Je donne l’analyse des six nouvelles.

Le Départ (Der Abmarsch) a pour scène le jardin d’hôpital d’une paisible petite ville de province autrichienne à 50 kilomètres du front. Un soir de fin d’automne. La retraite vient de sonner. Tout est calme. Au loin, grondent les canons, comme des dogues monstrueux enchaînés, au fond de la terre. De jeunes officiers blessés jouissent de la quiétude de la soirée. Trois d’entre eux causent gaiement avec deux dames. Le quatrième, lieutenant du landsturm, dans le civil compositeur de musique, est prostré, à l’écart. Il a un grave ébranlement nerveux, et rien ne peut le tirer de son accablement, même pas l’arrivée de sa jeune et jolie femme ; quand elle lui parle, il se recroqueville ; et il s’écarte quand elle veut le toucher. La pauvre petite souffre et ne comprend pas son hostilité. L’autre femme fait tous les frais de la conversation. C’est une Frau Major, qui passe ses journées à l’hôpital et qui y a contracté « un étrange sang-froid babillard ». Elle est blasée d’horreur ; son éternelle curiosité a quelque chose d’un peu cruel et parfois d’hystérique.
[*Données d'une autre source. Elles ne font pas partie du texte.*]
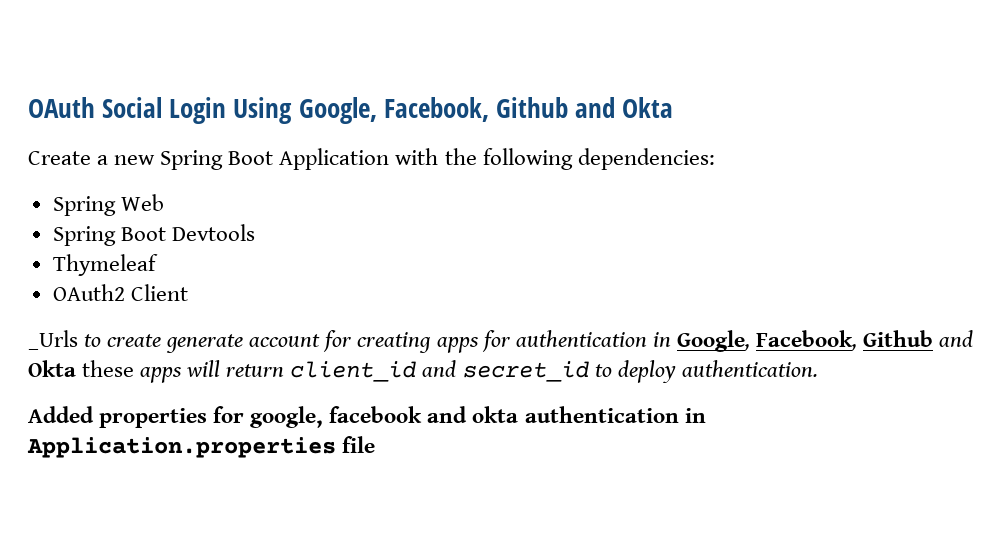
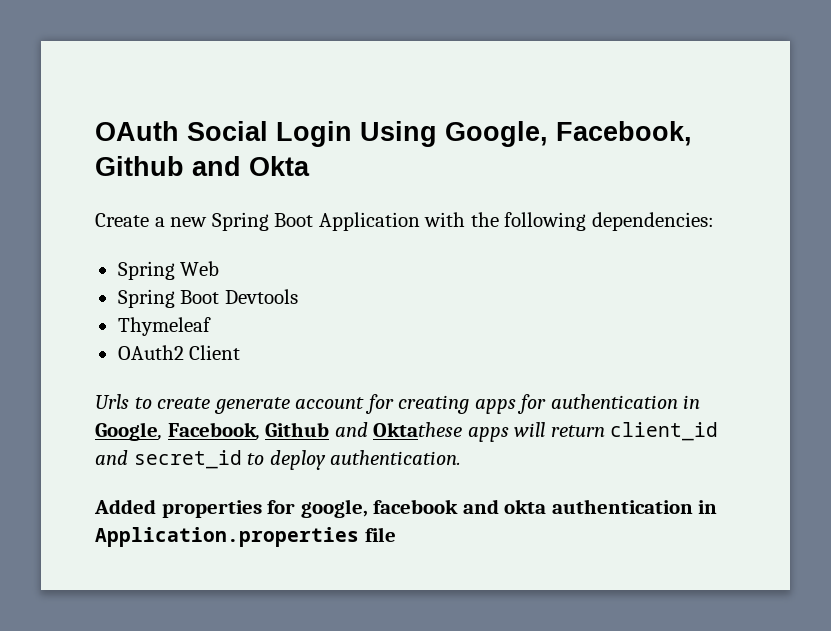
- _Urls to create generate account for creating apps for authentication in Google, Facebook, Github and Okta these apps will return client_id and secret_id to deploy authentication.
+ Urls to create generate account for creating apps for authentication in Google, Facebook, Github and Oktathese apps will return client_id and secret_id to deploy authentication.

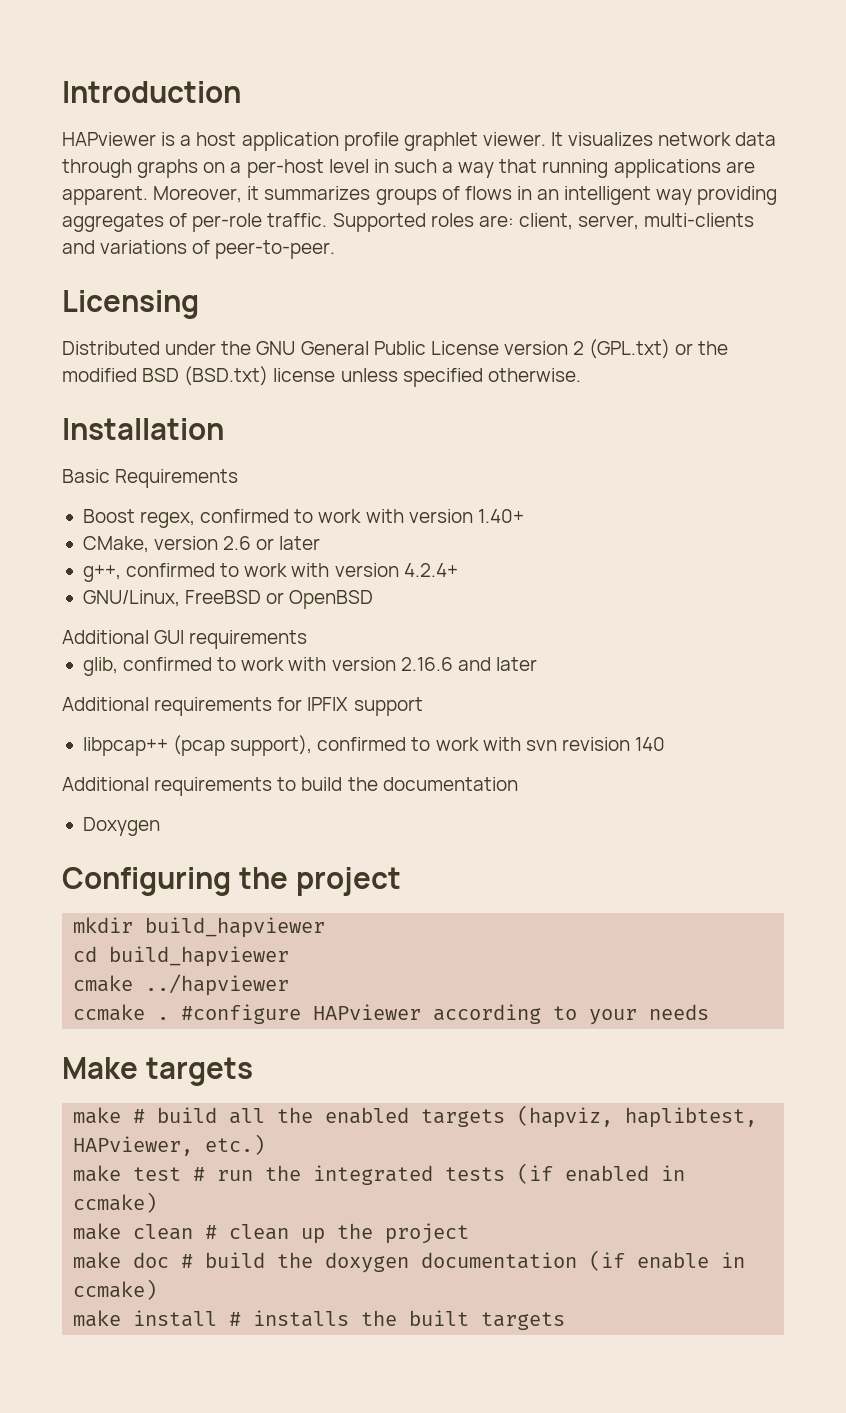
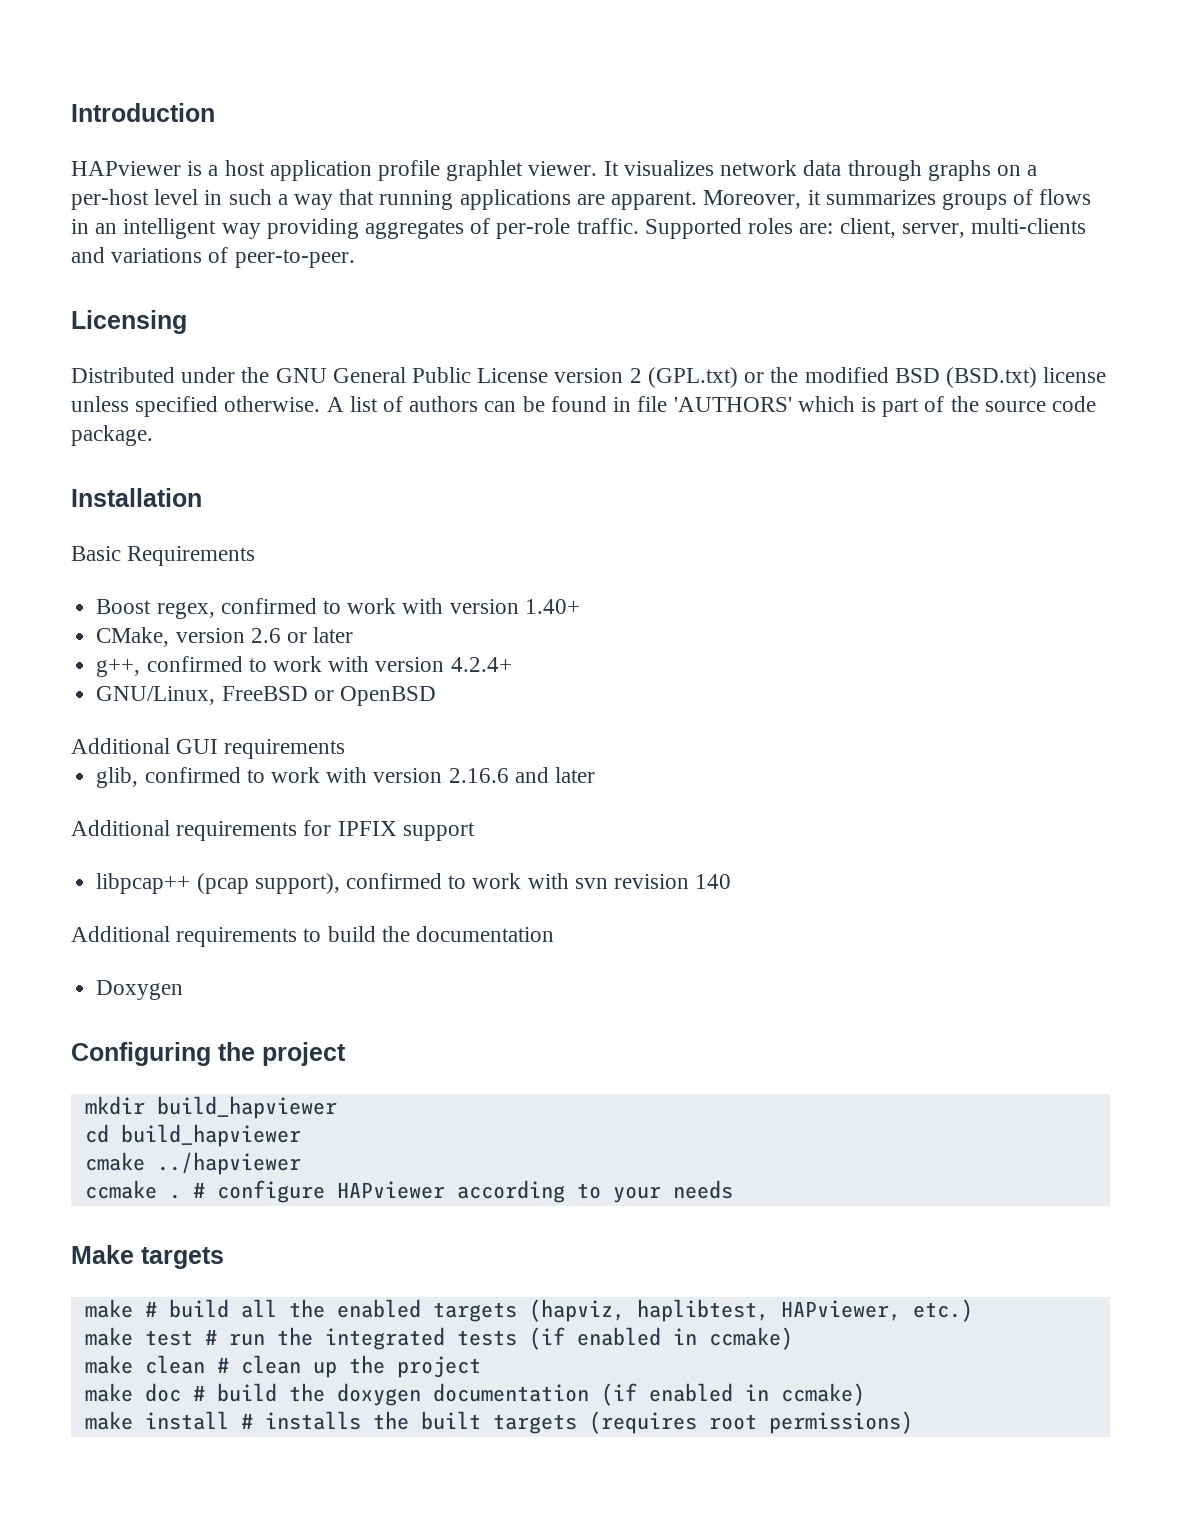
+ A list of authors can be found in file 'AUTHORS' which is part of the source code package.
- #configure HAPviewer according to your needs
+ # configure HAPviewer according to your needs
- make doc # build the doxygen documentation (if enable in ccmake)
+ make doc # build the doxygen documentation (if enabled in ccmake)
- make install # installs the built targets
+ make install # installs the built targets (requires root permissions)

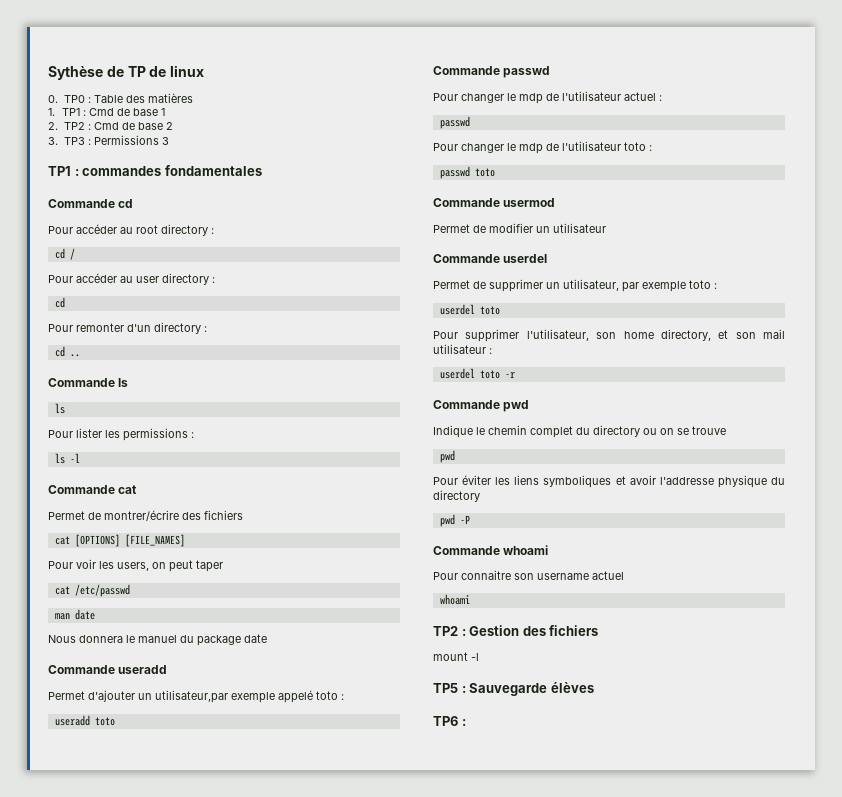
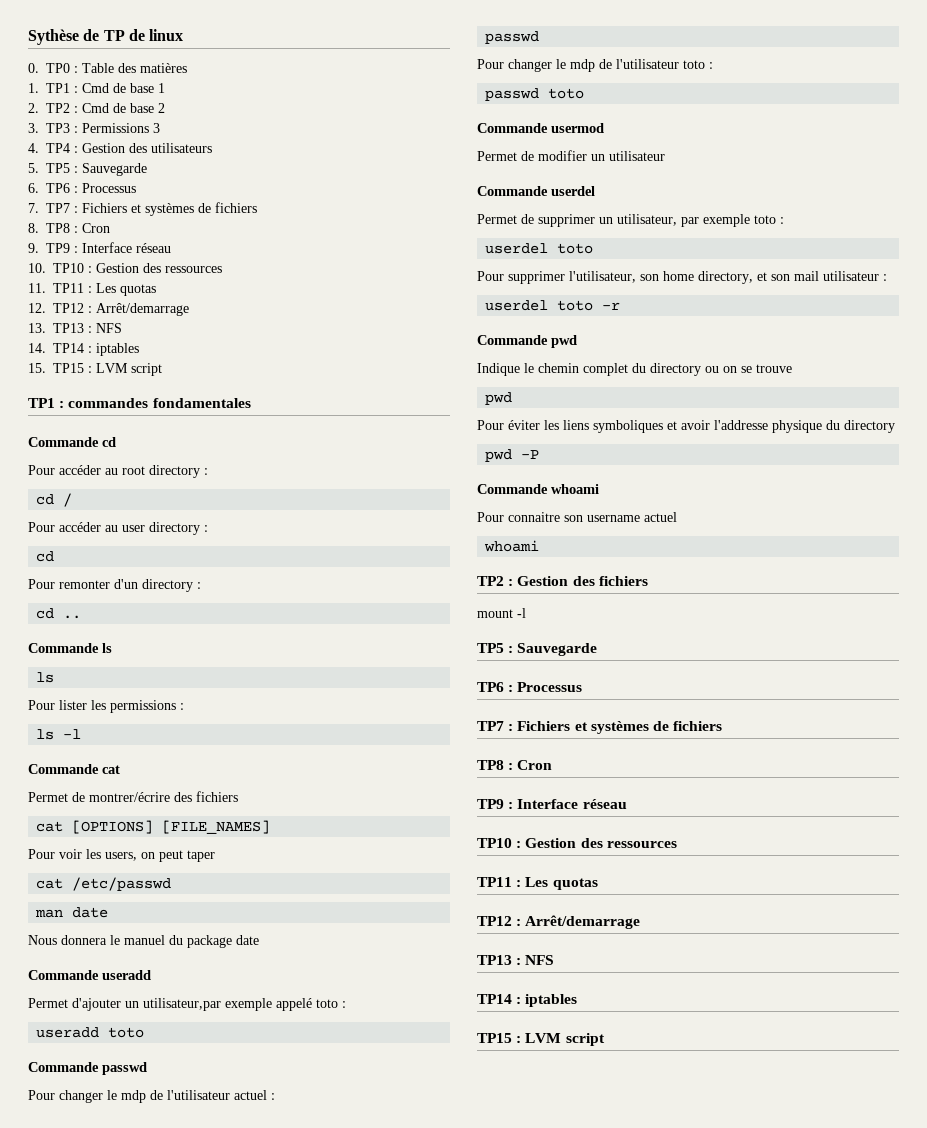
+ 4. TP4 : Gestion des utilisateurs
+ 5. TP5 : Sauvegarde
+ 6. TP6 : Processus
+ 7. TP7 : Fichiers et systèmes de fichiers
+ 8. TP8 : Cron
+ 9. TP9 : Interface réseau
+ 10. TP10 : Gestion des ressources
+ 11. TP11 : Les quotas
+ 12. TP12 : Arrêt/demarrage
+ 13. TP13 : NFS
+ 14. TP14 : iptables
+ 15. TP15 : LVM script
  mount -l
- TP5 : Sauvegarde élèves
- TP6 :
+ TP5 : Sauvegarde
+ TP6 : Processus
+ TP7 : Fichiers et systèmes de fichiers
+ TP8 : Cron
+ TP9 : Interface réseau
+ TP10 : Gestion des ressources
+ TP11 : Les quotas
+ TP12 : Arrêt/demarrage
+ TP13 : NFS
+ TP14 : iptables
+ TP15 : LVM script

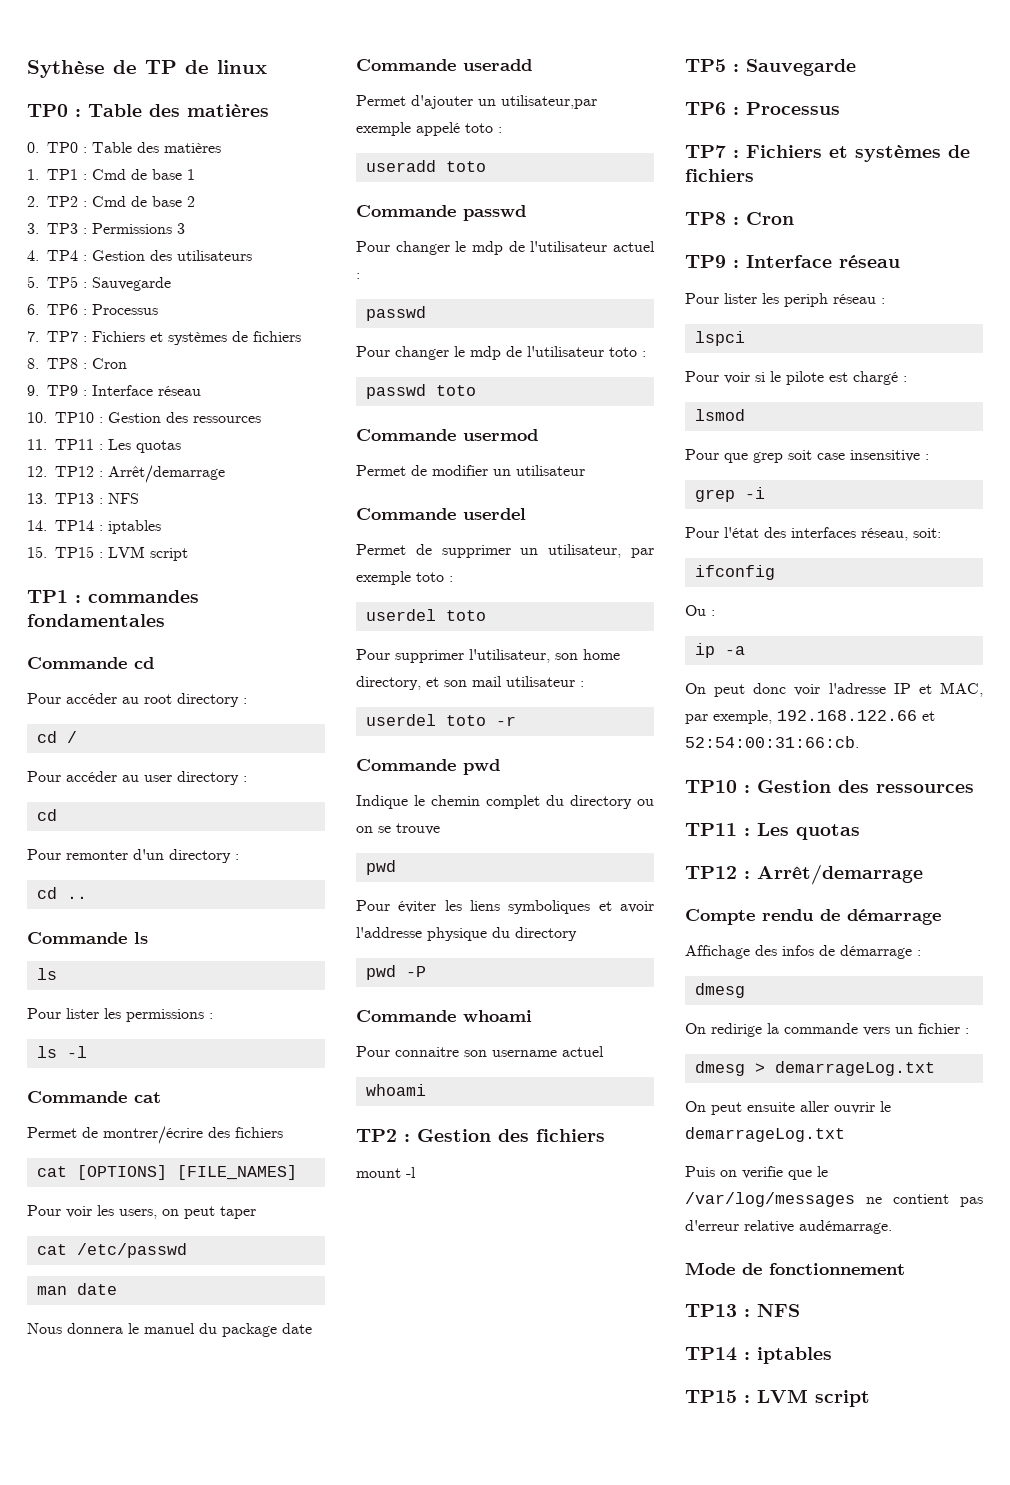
  Sythèse de TP de linux
+ TP0 : Table des matières
+ Pour lister les periph réseau :
+ lspci
+ Pour voir si le pilote est chargé :
+ lsmod
+ Pour que grep soit case insensitive :
+ grep -i
+ Pour l'état des interfaces réseau, soit:
+ ifconfig
+ Ou :
+ ip -a
+ On peut donc voir l'adresse IP et MAC, par exemple, 192.168.122.66 et 52:54:00:31:66:cb.
+ Compte rendu de démarrage
+ Affichage des infos de démarrage :
+ dmesg
+ On redirige la commande vers un fichier :
+ dmesg > demarrageLog.txt
+ On peut ensuite aller ouvrir le demarrageLog.txt
+ Puis on verifie que le /var/log/messages ne contient pas d'erreur relative audémarrage.
+ Mode de fonctionnement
Les hommes discutent entre eux : « qu’est-ce qui est le plus beau, à la guerre ? » Pour l’un, c’est de se retrouver, comme ce soir, dans la compagnie des femmes.

« — … Rester cinq mois à ne voir que des hommes, et puis entendre une chère voix de femme !… Voilà le plus beau ! Ça vaut déjà la peine d’aller en guerre… »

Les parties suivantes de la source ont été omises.